Difference listings:
[Start of Attachment]

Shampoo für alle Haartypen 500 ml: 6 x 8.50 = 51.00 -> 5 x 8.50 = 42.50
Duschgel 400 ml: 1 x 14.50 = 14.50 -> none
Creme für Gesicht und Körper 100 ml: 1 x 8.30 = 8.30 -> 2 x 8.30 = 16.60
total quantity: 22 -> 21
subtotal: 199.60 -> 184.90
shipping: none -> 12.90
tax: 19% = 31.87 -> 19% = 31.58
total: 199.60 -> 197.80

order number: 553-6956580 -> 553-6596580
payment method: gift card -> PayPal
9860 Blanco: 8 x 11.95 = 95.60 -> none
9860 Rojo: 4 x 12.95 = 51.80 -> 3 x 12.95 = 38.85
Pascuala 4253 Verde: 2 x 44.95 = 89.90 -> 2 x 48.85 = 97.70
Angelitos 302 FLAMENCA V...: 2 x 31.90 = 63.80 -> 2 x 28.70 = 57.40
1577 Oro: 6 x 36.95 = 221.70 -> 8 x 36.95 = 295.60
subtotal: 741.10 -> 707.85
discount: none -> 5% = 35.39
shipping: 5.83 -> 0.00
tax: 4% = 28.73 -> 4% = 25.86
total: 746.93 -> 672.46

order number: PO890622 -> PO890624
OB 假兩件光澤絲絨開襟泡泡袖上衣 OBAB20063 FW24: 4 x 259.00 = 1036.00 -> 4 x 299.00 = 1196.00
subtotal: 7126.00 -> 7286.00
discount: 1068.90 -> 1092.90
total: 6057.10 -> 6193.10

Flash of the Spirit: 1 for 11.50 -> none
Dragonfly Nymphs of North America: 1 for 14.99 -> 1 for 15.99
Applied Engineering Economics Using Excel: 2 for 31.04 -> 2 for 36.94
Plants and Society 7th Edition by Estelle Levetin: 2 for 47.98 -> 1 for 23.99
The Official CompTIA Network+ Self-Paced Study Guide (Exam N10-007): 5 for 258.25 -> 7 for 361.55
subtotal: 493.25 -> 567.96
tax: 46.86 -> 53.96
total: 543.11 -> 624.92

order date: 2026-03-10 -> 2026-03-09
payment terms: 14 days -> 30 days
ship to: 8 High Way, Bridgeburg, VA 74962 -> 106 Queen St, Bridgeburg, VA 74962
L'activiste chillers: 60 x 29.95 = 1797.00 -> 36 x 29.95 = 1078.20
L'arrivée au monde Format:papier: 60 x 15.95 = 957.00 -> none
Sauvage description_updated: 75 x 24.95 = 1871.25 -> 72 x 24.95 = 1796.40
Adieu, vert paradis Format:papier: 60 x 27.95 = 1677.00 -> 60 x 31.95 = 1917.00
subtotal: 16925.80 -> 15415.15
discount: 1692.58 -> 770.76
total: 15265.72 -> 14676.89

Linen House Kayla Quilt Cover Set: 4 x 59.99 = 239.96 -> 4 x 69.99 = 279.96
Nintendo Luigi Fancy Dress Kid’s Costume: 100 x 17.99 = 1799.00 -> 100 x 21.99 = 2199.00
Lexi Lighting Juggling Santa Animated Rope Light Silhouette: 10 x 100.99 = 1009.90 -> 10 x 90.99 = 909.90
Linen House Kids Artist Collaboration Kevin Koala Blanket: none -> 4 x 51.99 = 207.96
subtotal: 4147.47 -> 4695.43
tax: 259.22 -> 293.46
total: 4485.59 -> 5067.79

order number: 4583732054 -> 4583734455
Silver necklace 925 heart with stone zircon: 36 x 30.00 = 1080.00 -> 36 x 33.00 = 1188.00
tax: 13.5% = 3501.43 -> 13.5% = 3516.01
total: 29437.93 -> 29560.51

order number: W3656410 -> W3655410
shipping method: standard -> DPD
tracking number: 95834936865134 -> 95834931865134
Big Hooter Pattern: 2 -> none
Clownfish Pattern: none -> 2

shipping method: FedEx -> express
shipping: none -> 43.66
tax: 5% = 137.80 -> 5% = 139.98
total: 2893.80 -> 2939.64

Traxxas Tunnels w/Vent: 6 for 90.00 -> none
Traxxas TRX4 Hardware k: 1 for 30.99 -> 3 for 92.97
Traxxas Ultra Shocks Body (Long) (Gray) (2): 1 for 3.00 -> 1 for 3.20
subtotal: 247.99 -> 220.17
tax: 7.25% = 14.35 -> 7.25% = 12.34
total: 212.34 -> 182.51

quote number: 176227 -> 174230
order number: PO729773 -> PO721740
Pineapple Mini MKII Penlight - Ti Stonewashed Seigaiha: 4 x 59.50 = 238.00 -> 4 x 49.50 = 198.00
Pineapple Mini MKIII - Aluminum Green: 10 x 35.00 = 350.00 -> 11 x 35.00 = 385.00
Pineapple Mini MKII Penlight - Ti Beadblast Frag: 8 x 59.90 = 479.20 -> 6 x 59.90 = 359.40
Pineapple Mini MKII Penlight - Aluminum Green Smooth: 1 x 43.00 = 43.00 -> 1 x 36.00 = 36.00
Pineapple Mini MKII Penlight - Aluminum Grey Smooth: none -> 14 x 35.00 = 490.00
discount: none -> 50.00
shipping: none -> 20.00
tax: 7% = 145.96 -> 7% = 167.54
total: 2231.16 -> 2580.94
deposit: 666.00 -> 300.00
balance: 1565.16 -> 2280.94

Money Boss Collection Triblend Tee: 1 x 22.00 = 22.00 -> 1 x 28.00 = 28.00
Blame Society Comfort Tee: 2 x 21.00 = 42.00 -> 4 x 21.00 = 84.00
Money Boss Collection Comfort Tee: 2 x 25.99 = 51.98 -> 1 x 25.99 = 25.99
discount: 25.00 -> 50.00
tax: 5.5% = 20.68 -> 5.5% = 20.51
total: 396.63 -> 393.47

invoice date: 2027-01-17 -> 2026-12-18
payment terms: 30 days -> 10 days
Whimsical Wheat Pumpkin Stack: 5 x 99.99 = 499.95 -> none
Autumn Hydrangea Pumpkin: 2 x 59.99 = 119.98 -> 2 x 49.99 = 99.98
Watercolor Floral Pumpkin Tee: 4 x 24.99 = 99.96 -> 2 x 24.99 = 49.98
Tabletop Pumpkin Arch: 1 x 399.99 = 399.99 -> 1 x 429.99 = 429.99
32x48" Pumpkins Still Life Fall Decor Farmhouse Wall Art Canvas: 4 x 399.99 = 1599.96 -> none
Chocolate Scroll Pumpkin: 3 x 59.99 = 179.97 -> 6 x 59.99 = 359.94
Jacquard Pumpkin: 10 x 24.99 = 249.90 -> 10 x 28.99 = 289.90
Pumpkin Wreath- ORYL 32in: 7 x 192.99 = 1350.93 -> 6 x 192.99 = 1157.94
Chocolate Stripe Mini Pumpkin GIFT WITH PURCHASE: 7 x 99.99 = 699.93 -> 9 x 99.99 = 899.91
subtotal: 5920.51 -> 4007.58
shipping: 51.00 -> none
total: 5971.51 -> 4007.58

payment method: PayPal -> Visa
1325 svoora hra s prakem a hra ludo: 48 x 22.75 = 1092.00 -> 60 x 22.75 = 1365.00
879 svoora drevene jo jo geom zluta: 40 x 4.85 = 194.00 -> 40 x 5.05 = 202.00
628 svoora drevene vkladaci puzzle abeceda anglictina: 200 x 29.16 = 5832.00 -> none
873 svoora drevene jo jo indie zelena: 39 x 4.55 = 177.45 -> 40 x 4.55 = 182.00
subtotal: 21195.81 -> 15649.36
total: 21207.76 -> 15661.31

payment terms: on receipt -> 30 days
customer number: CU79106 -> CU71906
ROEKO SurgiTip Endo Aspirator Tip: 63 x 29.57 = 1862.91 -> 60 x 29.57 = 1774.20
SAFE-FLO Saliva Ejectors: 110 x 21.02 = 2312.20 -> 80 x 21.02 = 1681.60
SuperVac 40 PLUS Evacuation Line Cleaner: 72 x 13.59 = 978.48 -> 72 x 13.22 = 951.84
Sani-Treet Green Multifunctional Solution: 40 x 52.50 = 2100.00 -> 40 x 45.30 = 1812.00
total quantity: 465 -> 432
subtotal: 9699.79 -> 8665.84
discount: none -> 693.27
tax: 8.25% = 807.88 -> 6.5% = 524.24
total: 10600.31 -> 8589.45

[End of Attachment]

■ Brief
In your answer, include only the lines above starting at the line that holds "subtotal: 247.99 -> 220.17" and ending at the line that holds "Pineapple Mini MKII Penlight - Ti Beadblast", copied exactly.

■ Response to the exercise
subtotal: 247.99 -> 220.17
tax: 7.25% = 14.35 -> 7.25% = 12.34
total: 212.34 -> 182.51

quote number: 176227 -> 174230
order number: PO729773 -> PO721740
Pineapple Mini MKII Penlight - Ti Stonewashed Seigaiha: 4 x 59.50 = 238.00 -> 4 x 49.50 = 198.00
Pineapple Mini MKIII - Aluminum Green: 10 x 35.00 = 350.00 -> 11 x 35.00 = 385.00
Pineapple Mini MKII Penlight - Ti Beadblast Frag: 8 x 59.90 = 479.20 -> 6 x 59.90 = 359.40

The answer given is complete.